Mi espíritu muy sereno.
Al fin y al cabo, me daba cuenta de que ésos eran los caminos de Dios.
Por eso, en medio de mi sufrimiento humano, interiormente viví la gran fiesta del amor de Dios a los hombres.

Y esto me gustaría que lo aprendieseis también vosotros los esposos. Es posible que, en el fondo de vuestro corazón, soñéis con grandes cosas. Y luego la vida os hace aterrizar. La vida no siempre responde a los gritos del corazón.
Lo importante, en estos casos, es no dejar que la realidad se imponga a nuestros sentimientos y a nuestras ilusiones.

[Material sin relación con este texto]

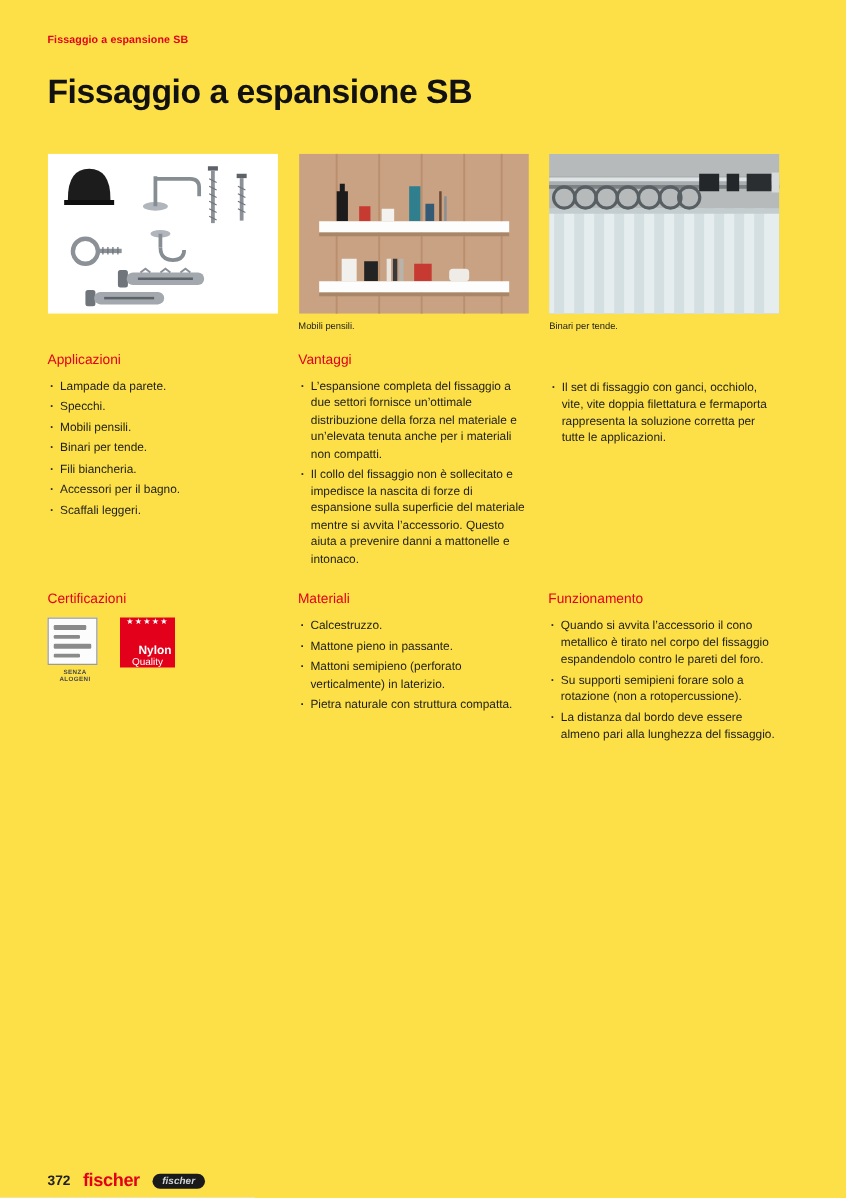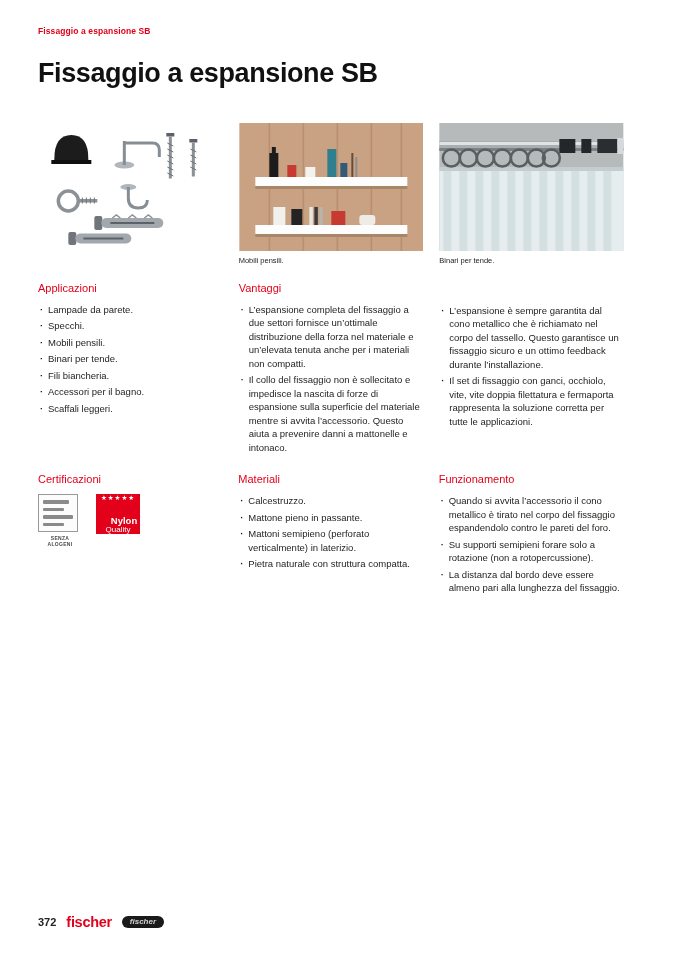--- a/index.html
+++ b/index.html
@@ -13,7 +13,7 @@
     position:relative;
     width:677px;height:958px;
     margin:0 auto;
-    background:#ffffff;
+    background:#fde047;
     padding:26px 53px 0 38px;
     overflow:hidden;
   }

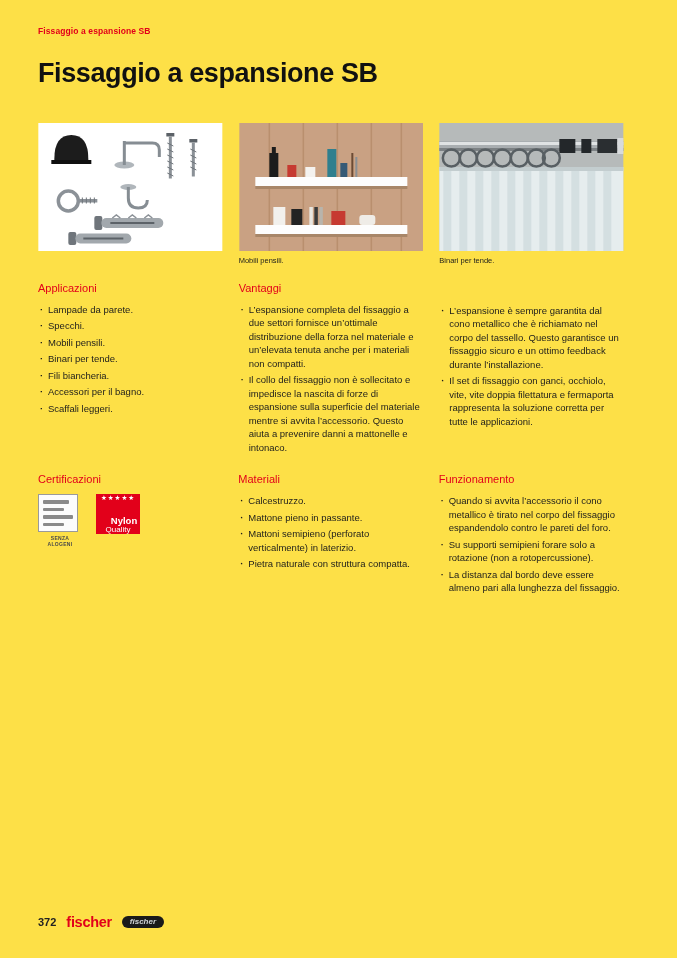--- a/index.html
+++ b/index.html
@@ -278,7 +278,6 @@
     <section>
       <div class="heading-spacer"></div>
       <ul class="bullets">
-        <li>L’espansione è sempre garantita dal cono metallico che è richiamato nel corpo del tassello. Questo garantisce un fissaggio sicuro e un ottimo feedback durante l’installazione.</li>
         <li>Il set di fissaggio con ganci, occhiolo, vite, vite doppia filettatura e fermaporta rappresenta la soluzione corretta per tutte le applicazioni.</li>
       </ul>
     </section>

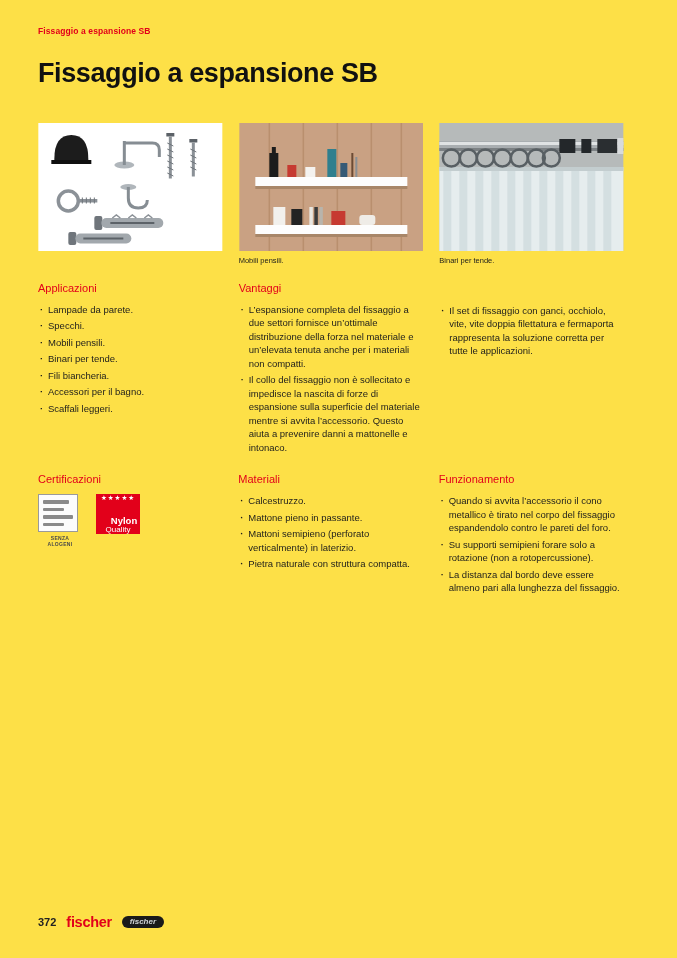--- a/index.html
+++ b/index.html
@@ -107,7 +107,7 @@
   .nylon-badge .l2{font-size:8px;}
   .page-footer{
     position:absolute;
-    left:38px;bottom:28px;
+    left:38px;bottom:5px;
     display:flex;align-items:center;gap:10px;
   }
   .pagenum{font-size:11px;font-weight:700;color:#222;}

Además, esos sufrimientos por amor y fruto del amor, son sufrimientos que sanan y curan mucho nuestros corazones. Nos limpian por dentro para que podamos ver mejor con nuestros ojos.

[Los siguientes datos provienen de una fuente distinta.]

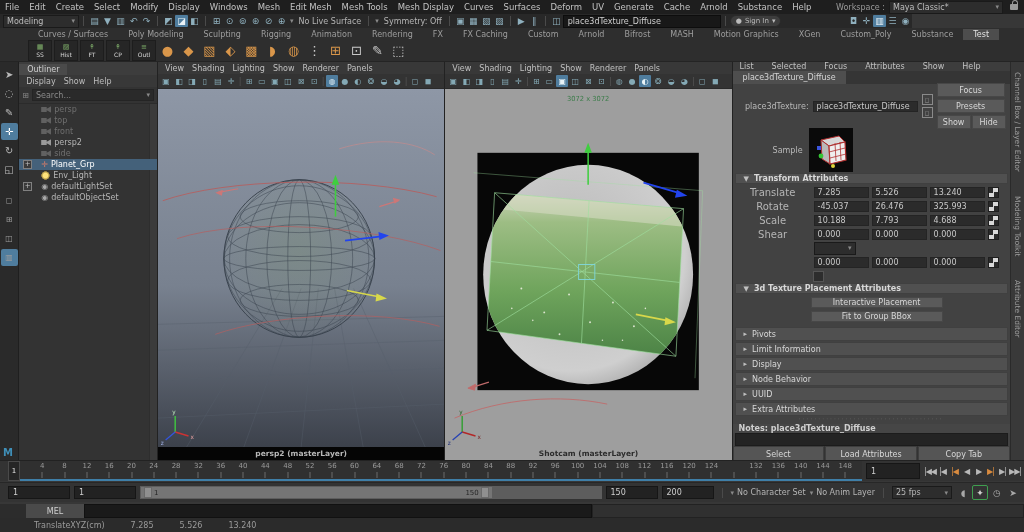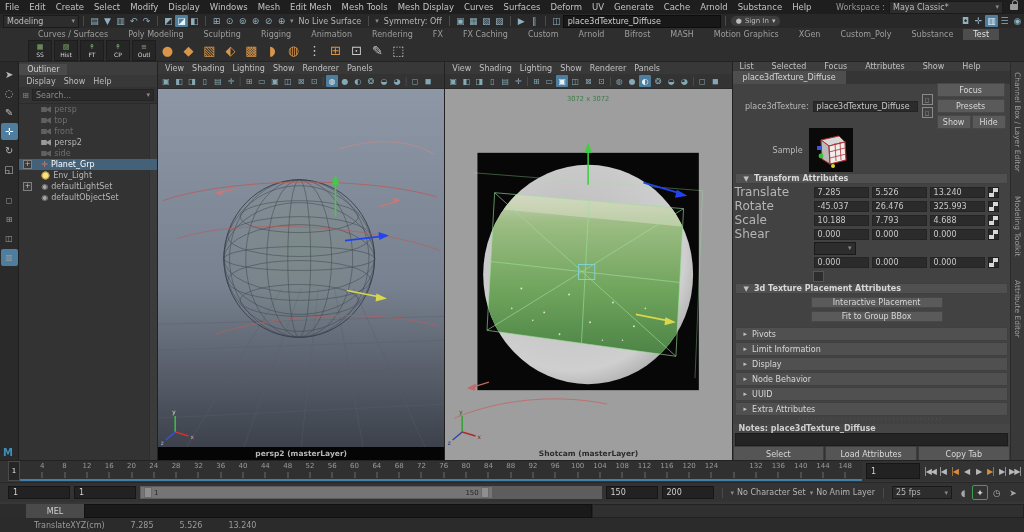--- a/index.html
+++ b/index.html
@@ -17,7 +17,7 @@
   .lock{width:8px;height:6px;background:#999;border-radius:1px;position:relative;margin-left:3px}
   .lock::before{content:'';position:absolute;top:-4px;left:1.5px;width:4px;height:4px;border:1.3px solid #999;border-bottom:none;border-radius:3px 3px 0 0}
   
-  #statusline{position:absolute;top:14px;left:0;width:1024px;height:14px;background:#282828;display:flex;align-items:center;padding-left:3px;box-sizing:border-box}
+  #statusline{position:absolute;top:14px;left:0;width:912px;height:14px;background:#282828;display:flex;align-items:center;padding-left:3px;box-sizing:border-box}
   .sl-div{width:1px;height:10px;background:#4a4a4a;margin:0 4px;flex:0 0 1px}
   .sl-icon{width:13px;height:12px;display:flex;align-items:center;justify-content:center;font-size:9px;color:#8fb0be;flex:0 0 auto;border-radius:1px}
   .sl-icon.act{background:#4f7d9e;color:#eaf2f6}

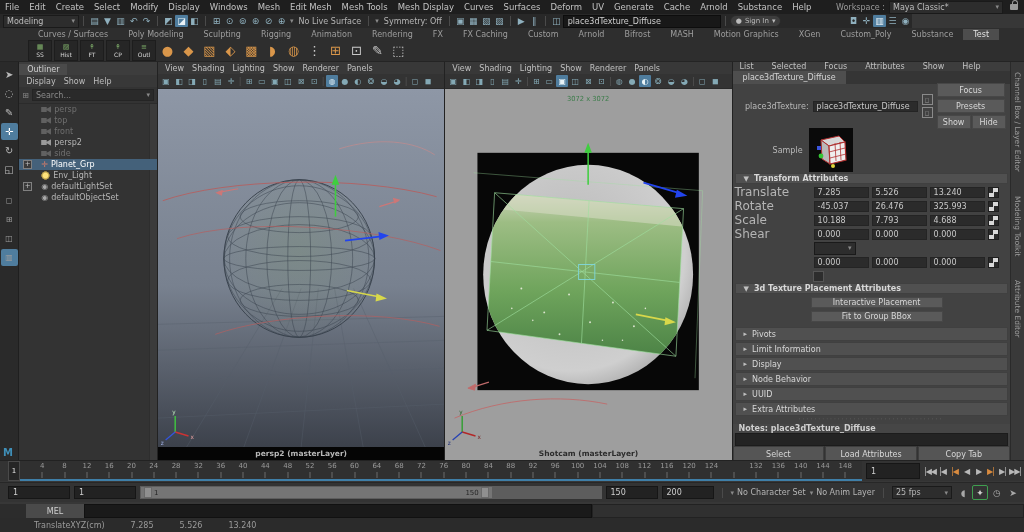--- a/index.html
+++ b/index.html
@@ -93,7 +93,7 @@
   .ae-sec{height:12px;background:#505050;border:1px solid #404040;display:flex;align-items:center;gap:5px;padding-left:8px;margin:1px 2px 0 2px;font-size:8px;color:#d8d8d8;font-weight:bold}
   .ae-sec .arr{font-size:7px;color:#c0c0c0}
   .ae-row{height:12px;display:flex;align-items:center;gap:3px;padding-left:2px;margin-top:2px}
-  .ae-row .rl{width:76px;text-align:left;font-size:12px;color:#b5b5b5}
+  .ae-row .rl{width:76px;text-align:center;font-size:10px;color:#b5b5b5}
   .nfield{background:#2b2b2b;border:1px solid #242424;color:#c9c9c9;font-size:8px;height:11px;display:flex;align-items:center;padding:0 3px;box-sizing:border-box}
   .nfield.w{width:55px}
   .checker{width:9px;height:9px;background:conic-gradient(#d8d8d8 25%,#2a2a2a 0 50%,#d8d8d8 0 75%,#2a2a2a 0);border:1px solid #1e1e1e}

Habrá cosas en vuestras vidas no siempre fáciles de entender. Lo mismo me sucedía a mí. Pero no siempre lo importante es entender. Lo fundamental es saber aceptar los caminos de Dios.

Por eso, en estas Navidades, en las que todos vosotros me volveréis a poner serio, apoyado en mi bastón junto al pesebre, yo os quiero felicitar.
Os debo decir que yo no estaba tan serio como me pintáis. En mi corazón había una gran fiesta. Además, ¿cómo podía yo causarle preocupaciones a María? Ella necesitaba también de mi apoyo moral.
Y verme preocupado sería para ella una pena más. Yo no podía hacerlo.
Yo tenía que ser el hombre firme en la fe.
Firme en la aceptación de aquel Hijo que no me pertenecía pero que yo quise y amé como si fuese mío propio.

Yo, que algo me sé de Navidad y de familia, quiero felicitar a todos los hogares en estas Navidades.
Quiero felicitar a todas las mamás que saben lo que es dar a luz un hijo, incluso no siempre en las debidas condiciones.
Quiero felicitar a todos los papás para quienes un hijo más implica un esfuerzo más en la vida.
Que en estas Navidades 2016 seáis todos muy felices. Que si tenéis problemas no os dejéis aplastar por ellos. Y que todos viváis el gozo y la alegría del gran regalo de Dios en estos días: El regalo de su Hijo Jesús.
San José, un esposo que sabe mucho de Navidad.